Q.2       Write the coefficients of ${x^2}$ in each of the following :

(i) $2 + {x^2} + x$

(ii) $2 - {x^2} + {x^3}$

(iii) ${\pi \over 2}{x^2} + x$

(iv) $\sqrt {2x} - 1$
Sol.

Coefficient of ${x^2}:$
(i)  $in\,2 + {x^2} + x\,is\,1$
(ii) $in\,2 - {x^2} + {x^3}\,is\, - 1$
(iii) $in {\pi \over 2}{x^2} + x\,\,is\,{\pi \over 2}$
(iv) $in\,\sqrt {2x} - 1\,\,is\,\,0.$

Q.3      Give one example each of a binomial of degree 35, and of a monomial of degree 100.
Sol.

Example :
Binomial of degree 35 may be taken as ${x^{35}} + 4x$
Monomial of degree 100 may be taken as $5{x^{100}}$

Q.4       Write the degree of each of the following polynomials :

(i) $5{x^3} + 4{x^2} + 7x$

(ii) $4 - {y^2}$

(iii) $5t - \sqrt 7$

(iv) 3
Sol.

(i) The highest power term is $5{x^3}$ and the exponent is 3. So, the degree is 3.
(ii) The highest power term is $- {y^2}$ and the exponent is 2. So, the degree is 2.
(iii) The highest power term is 5t and the exponent is 1. So, the degree is 1.
(iv) The only term here is 3 which can be written as $3{x^0}$ and so the exponent is 0. Therefore the degree is 0.

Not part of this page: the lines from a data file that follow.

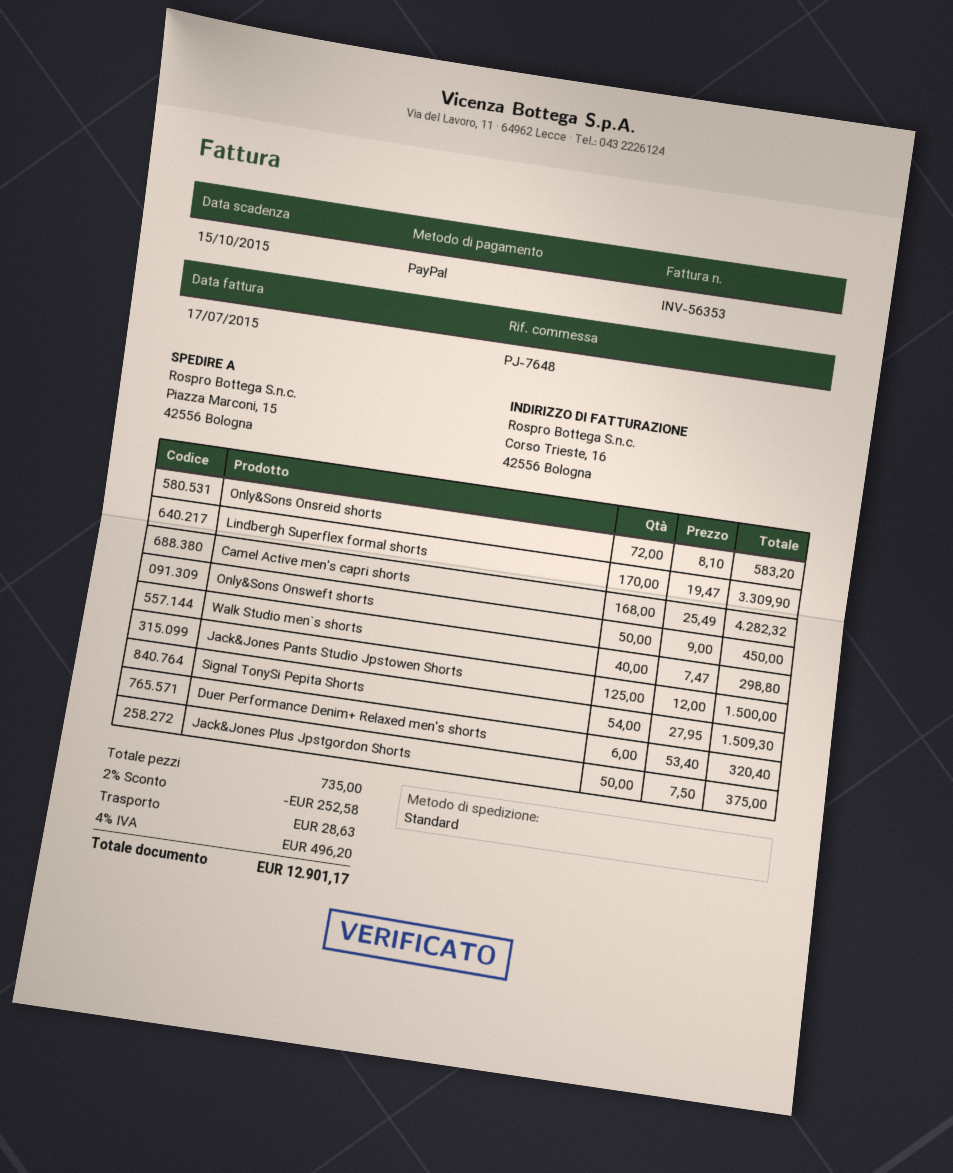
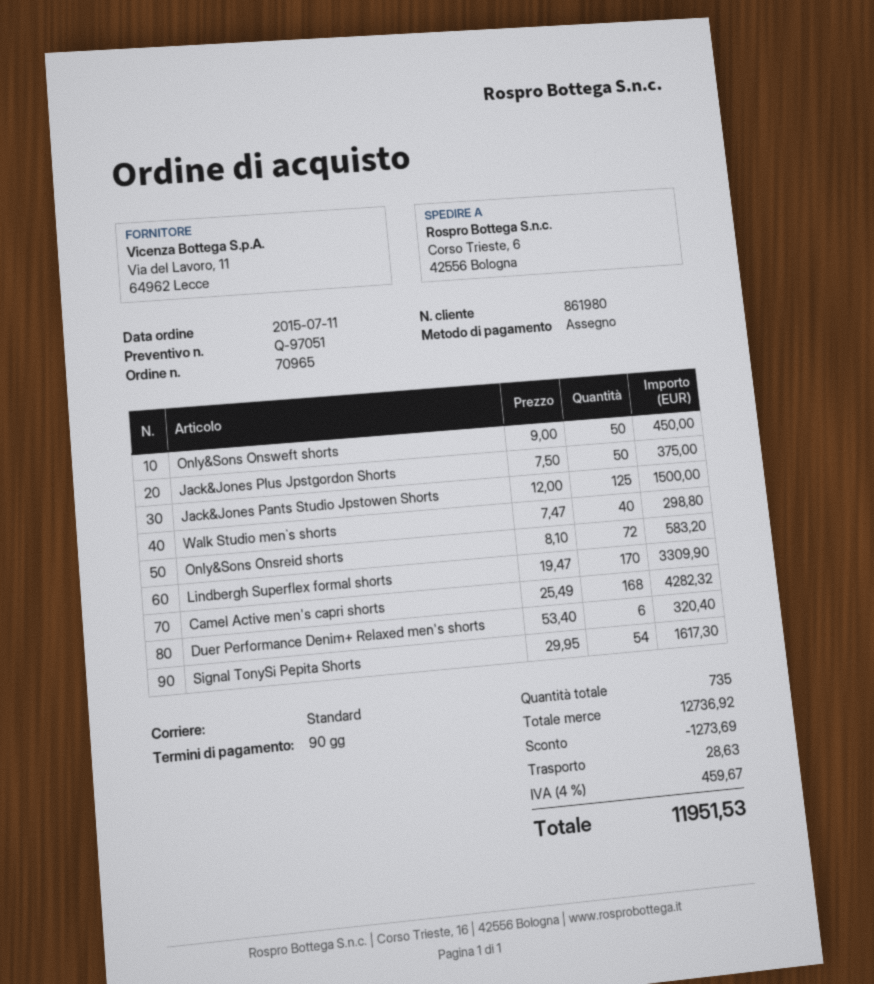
payment method: PayPal -> cheque
ship to: Piazza Marconi, 15, 42556 Bologna -> Corso Trieste, 6, 42556 Bologna
Signal TonySi Pepita Shorts: 54 x 27.95 = 1509.30 -> 54 x 29.95 = 1617.30
discount: 252.58 -> 1273.69
tax: 4% = 496.20 -> 4% = 459.67
total: 12901.17 -> 11951.53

Q.5      Classify the following as linear, quadratic and cubic polynomials :

(i) ${x^2} + x$

(ii) $x - {x^3}$

(iii) $y + {y^2} + 4$

(iv) 1+ x

(v) 3t

(vi) ${r^2}$

(vii) $7{x^3}$
Sol.

(i) The highest degree of ${x^2} + x\,$ is 2, so it is a quadratic polynomial .
(ii) The highest degree of $x - {x^3}\,$ is 3, so it is a cubic polynomial .
(iii) The highest degree of $y + {y^2} + 4$ is 2, so it is a quadratic polynomial .
(iv) The highest degree of x in (1 + x) is 1.  So it is a linear polynomial.
(v) The highest degree of t in 3t is 1. So it is a linear polynomial.
(vi) The highest degree of r in ${r^2}$ is 2. So, it is a quadratic polynomial.
(vii) The highest degree of x in $7{x^3}$ is 3. So, it is cubic polynomial.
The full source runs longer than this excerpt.